I always love reading your review, it always feels like reading a short story version of a full novel. I know small chance I will this book, but your description already made me feel like reading it.
I like the quote on how bad the city is, its his city, its home. I feel the same toward Jakarta, no matter how poluted it is, this is where I feel I am at home.
Thanks, Novroz. Maybe you could find it. Don’t you find Indian authors in Indonesia? I would like to see Bombay. I’m not sure about Jakarta but I spoke to some Europeans who were in Bombay and couldn’t cope with the chaos. And the poverty. I would like to see India anyway.
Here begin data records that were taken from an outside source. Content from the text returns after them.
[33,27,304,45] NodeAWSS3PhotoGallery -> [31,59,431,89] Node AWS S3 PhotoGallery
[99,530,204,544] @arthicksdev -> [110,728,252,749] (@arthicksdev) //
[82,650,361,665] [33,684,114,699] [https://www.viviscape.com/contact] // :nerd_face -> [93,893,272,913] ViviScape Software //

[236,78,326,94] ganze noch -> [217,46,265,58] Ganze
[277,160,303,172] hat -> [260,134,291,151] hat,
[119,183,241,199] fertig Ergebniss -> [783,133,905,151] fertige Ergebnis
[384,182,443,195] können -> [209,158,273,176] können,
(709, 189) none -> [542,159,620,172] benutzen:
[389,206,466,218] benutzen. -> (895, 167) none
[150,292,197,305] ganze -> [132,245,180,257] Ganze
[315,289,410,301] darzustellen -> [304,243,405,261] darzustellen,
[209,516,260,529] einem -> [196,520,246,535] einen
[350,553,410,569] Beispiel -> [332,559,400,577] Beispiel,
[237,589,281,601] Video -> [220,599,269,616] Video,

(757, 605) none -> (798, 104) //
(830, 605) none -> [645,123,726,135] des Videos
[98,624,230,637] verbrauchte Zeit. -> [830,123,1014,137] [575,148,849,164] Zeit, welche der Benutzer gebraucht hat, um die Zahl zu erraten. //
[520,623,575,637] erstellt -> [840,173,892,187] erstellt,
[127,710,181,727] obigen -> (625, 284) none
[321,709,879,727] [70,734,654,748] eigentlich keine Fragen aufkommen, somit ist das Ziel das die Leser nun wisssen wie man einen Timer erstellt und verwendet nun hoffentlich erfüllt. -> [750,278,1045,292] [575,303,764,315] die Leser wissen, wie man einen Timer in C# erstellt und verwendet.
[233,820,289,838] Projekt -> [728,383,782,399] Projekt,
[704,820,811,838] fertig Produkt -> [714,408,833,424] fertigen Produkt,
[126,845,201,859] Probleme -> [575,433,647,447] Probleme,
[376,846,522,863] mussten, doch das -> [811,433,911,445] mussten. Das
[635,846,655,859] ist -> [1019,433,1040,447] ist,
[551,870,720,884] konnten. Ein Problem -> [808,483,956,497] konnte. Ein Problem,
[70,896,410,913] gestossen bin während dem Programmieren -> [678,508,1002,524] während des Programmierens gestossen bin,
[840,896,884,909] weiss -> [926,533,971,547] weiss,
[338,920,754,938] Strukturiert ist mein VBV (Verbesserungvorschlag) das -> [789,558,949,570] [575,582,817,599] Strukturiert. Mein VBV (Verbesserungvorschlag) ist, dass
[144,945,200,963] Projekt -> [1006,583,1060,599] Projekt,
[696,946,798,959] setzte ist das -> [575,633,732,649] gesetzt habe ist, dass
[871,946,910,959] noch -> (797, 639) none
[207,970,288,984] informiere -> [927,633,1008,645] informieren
I see how you can feel home at home in jakarta. When a place is very unique it’s like nowhere else in the world. I can go to any big city in the world and it will never feel like Paris.
I never really paid attention to Indian author before…so I don’t know could I find it or not.
I try to read at least one book from every country in the world. I don’t really know how many I have covered so far. A lot are still missing. I would have thought that you would find Asian authors easily.
This sounds like a beautiful read and if its at all like Anne Tyler (one of my top 5 authors) then that’s recommendation enough. A fine review indeed
Thanks, Tom. I hope you will like it should you give it a try. The tone and the way the inner lives are described did remind me a lot of Back When We Were Grownups.
I really enjoyed Maximum City: Bombay Lost and Found by Suketu Mehta (nonfiction), The Space Between Us by Thrity Umrigar, and Haunting Bombay by Shilpa Agarwal, I think there have been a couple more, but can’t recall names or titles at the moment.
Thanks a lot for the suggestions. I will look them up. I really like what Indian or Anglo-Indian writers bring to literature.
I too am intrigued by India and Bombay in particular, so will probably be reading this one. Anne Tyler is also a favorite.
Caroline, have you read “The God of Small Things” by Arundhati Roy? An unusually lyrical novel set in India. I think you might like it.
Imagine the photos you could take (if you have’t been there already). I hope you will like it when you read it. I have read The God of Small Things and liked it a lot. I also like Jhumpa Lahiri but another book I really loved and that was so special is Shining Hero by Sara Banerji.